XHLTN-FM
- Tijuana, Baja California; Mexico;
- Broadcast area: San Diego–Tijuana
- Frequency: 104.5 MHz (HD Radio)
- Branding: Radio Latina

Programming
- Format: Spanish AC
- Subchannels: HD2: Imagen Radio;

Ownership
- Owner: Grupo Imagen; (GIM Televisión Nacional, S.A. de C.V.);
- Sister stations: XHCTTI-TDT (Imagen Televisión)

History
- First air date: December 1971 (as XHERS-FM)
- Former call signs: XHERS-FM (December 10, 1970–February 17, 1984)
- Former frequencies: 100.1 MHz (1971-1984)
- Call sign meaning: From Branding "Radio Latina"

Technical information
- Licensing authority: CRT
- Class: B
- ERP: 120,000 watts
- HAAT: 132.2 meters (434 ft)
- Transmitter coordinates: 32°30′27″N 117°02′16″W﻿ / ﻿32.50750°N 117.03778°W

Links
- Webcast: Listen live
- Website: www.1045radiolatina.com

= XHLTN-FM =

Radio station in Tijuana, Baja California, Mexico

XHLTN-FM is a commercial radio station in Tijuana, Baja California, Mexico, broadcasting on 104.5 FM. It is owned by Grupo Imagen and carries its Radio Latina format.
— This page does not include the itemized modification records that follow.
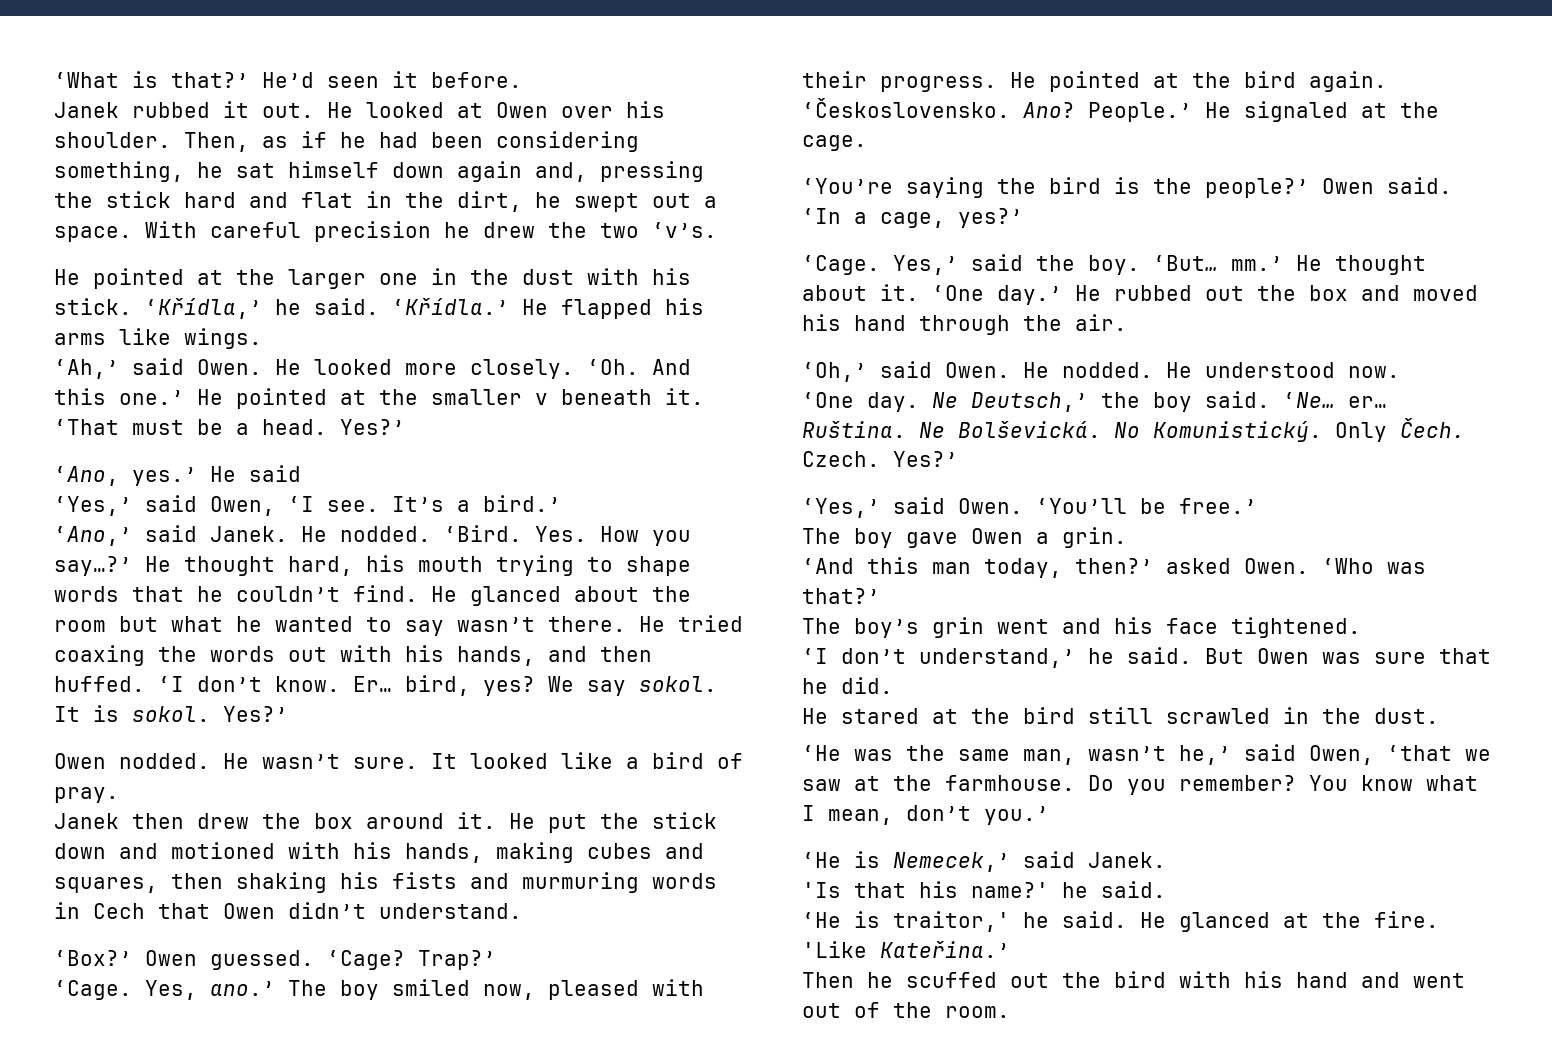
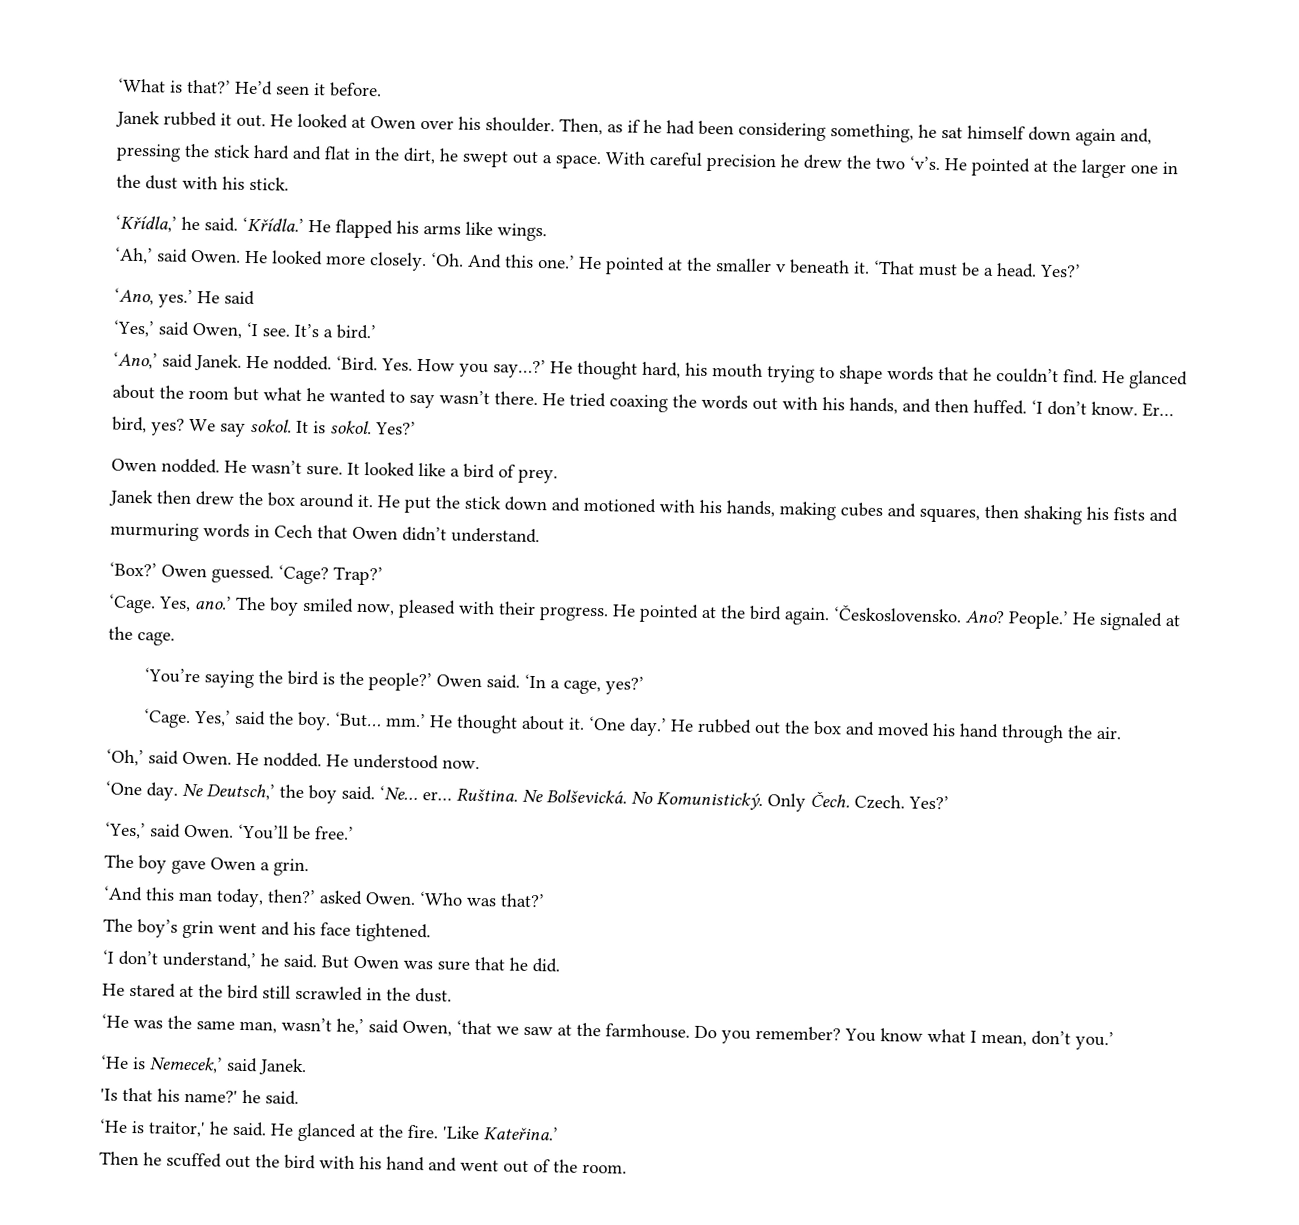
- With careful precision he drew the two ‘v’s.
- He pointed at the larger one in the dust with his stick. ‘Křídla,’ he said.
+ With careful precision he drew the two ‘v’s. He pointed at the larger one in the dust with his stick.
+ ‘Křídla,’ he said.
- It looked like a bird of pray.
+ It looked like a bird of prey.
The station came on air in 1970.

==History==
Joaquín Vargas Gómez, founder of MVS Radio, received the concession for XHOK-FM in December 1970. However, Vargas Gómez did not put the station on air. It would not be until December 1971 that the station signed on. It had been rebadged XHERS-FM and was operated by Paul Schafer's Time Sales Inc. from the United States. Time Sales, which also held the operating rights to XHIS-FM 90.3, ran the two stations as a cluster: XHIS "HIS Radio" and XHERS "HERS Radio". The stations' programming was produced at the Time Sales studios, at the Royal Inn at the Wharf in San Diego. While HIS Radio carried a hard-edge progressive rock format, HERS was programmed with softer rock.
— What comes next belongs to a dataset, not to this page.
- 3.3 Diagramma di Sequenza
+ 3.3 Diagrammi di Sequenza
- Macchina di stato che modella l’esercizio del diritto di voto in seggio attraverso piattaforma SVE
Not long after signing on, the Time Sales cluster began running into various legal problems. The confluence of a new bilateral radio agreement which would regulate border radio (and required XHERS to move to 104.5), San Diego broadcasters who did not like the competition of Mexican stations targeting the US, and a US Federal Communications Commission investigation did the cluster in. In August 1974, the FCC ruled that Schafer and Time Sales violated the Brinkley Act with their operation; the resulting legal action bankrupted Schafer. XHERS was listed in publications in this period as having a "soul music" format.
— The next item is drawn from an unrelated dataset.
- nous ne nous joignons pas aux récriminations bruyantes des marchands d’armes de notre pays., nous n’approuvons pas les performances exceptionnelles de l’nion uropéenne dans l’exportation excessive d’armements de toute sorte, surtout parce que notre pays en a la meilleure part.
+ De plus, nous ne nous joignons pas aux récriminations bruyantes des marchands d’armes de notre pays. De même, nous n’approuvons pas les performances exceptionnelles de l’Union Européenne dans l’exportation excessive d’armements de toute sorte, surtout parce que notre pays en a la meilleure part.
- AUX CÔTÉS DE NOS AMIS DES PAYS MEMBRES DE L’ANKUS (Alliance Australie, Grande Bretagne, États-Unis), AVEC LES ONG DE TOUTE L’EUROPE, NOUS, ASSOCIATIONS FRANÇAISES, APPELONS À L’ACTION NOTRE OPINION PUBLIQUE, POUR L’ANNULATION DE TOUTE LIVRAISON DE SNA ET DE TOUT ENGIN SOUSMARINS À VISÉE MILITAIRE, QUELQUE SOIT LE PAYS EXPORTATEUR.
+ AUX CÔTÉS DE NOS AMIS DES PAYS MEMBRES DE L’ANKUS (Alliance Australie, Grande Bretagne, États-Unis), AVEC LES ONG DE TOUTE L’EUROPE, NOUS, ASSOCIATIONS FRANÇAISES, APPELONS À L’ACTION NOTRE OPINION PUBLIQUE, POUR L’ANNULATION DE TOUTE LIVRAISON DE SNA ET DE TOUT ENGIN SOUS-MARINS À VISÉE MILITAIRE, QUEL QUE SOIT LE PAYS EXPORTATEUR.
By 1979, Vargas Gómez, who never incorporated XHERS into the MVS Radio operation, sold the station to XHERS, S.A., a concessionaire owned and operated by Califórmula Broadcasting and the owner of XHIS. In 1981, XHERS was broadcasting a beautiful music format when the Califórmula cluster was hit by a strike called by STIRT, the Mexican broadcast workers' union, over a program critical of the Governor of Baja California. The strike forced Díaz to sell to Organización Radio Centro and its head, Francisco Aguirre, which brought an end to the action after two months. Two years later, Díaz bought back the stations and relaunched them with new formats and callsigns. The callsign was changed to XHLTN-FM in February 1984, coinciding with the change to the Radio Latina name and format.

In 1993, two workers died on the XHLTN tower. They were installing a large piece of transmission equipment, to which they were harnessed, when a cable gave way and the workers fell to their deaths.

XHLTN was acquired by Grupo Imagen in 2004.